Write exactly, with no line omitted or added, the span beginning at the line that holds "subtotal: 1569.00 -> 2448.45" and ending at the last line of the records.

(Before-and-after change data)
>>>

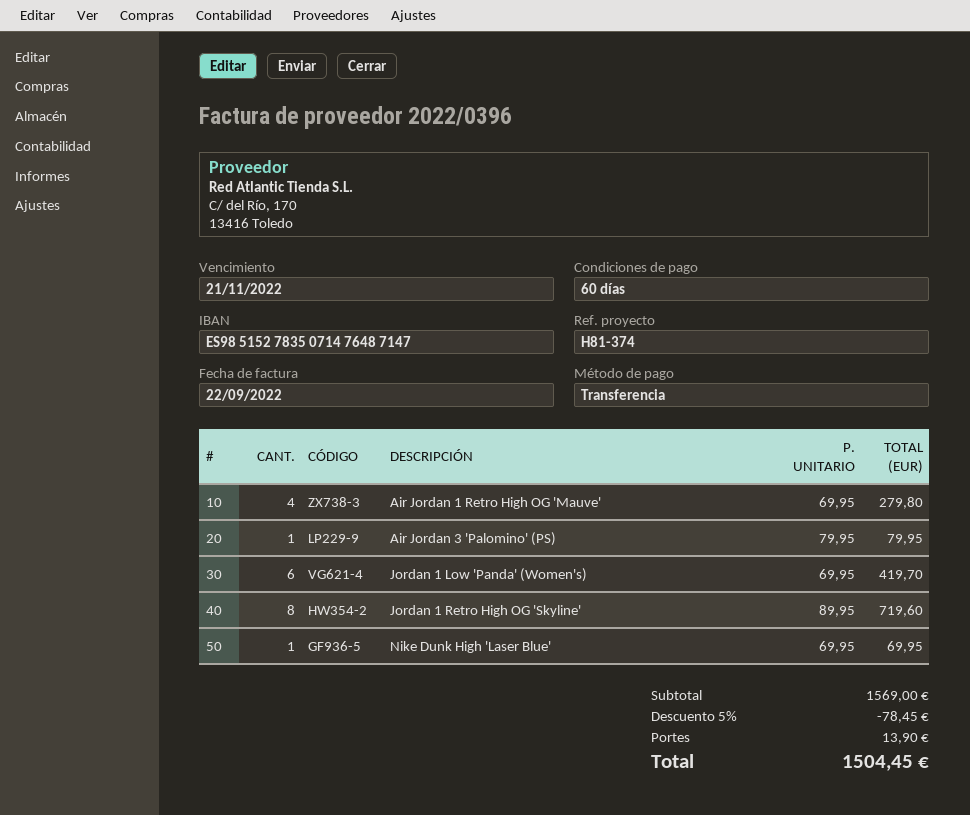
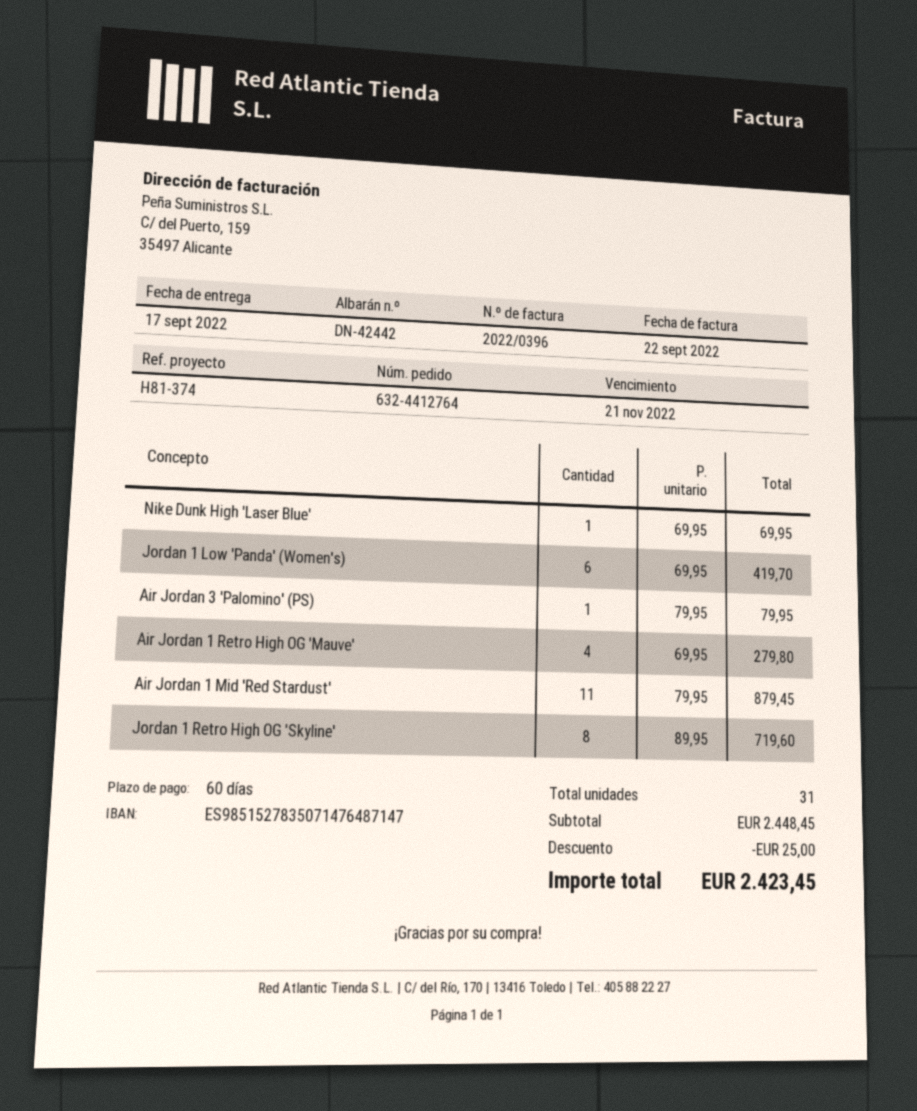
Air Jordan 1 Mid 'Red Stardust': none -> 11 x 79.95 = 879.45
subtotal: 1569.00 -> 2448.45
discount: 78.45 -> 25.00
shipping: 13.90 -> none
total: 1504.45 -> 2423.45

<<<

## Written solution
subtotal: 1569.00 -> 2448.45
discount: 78.45 -> 25.00
shipping: 13.90 -> none
total: 1504.45 -> 2423.45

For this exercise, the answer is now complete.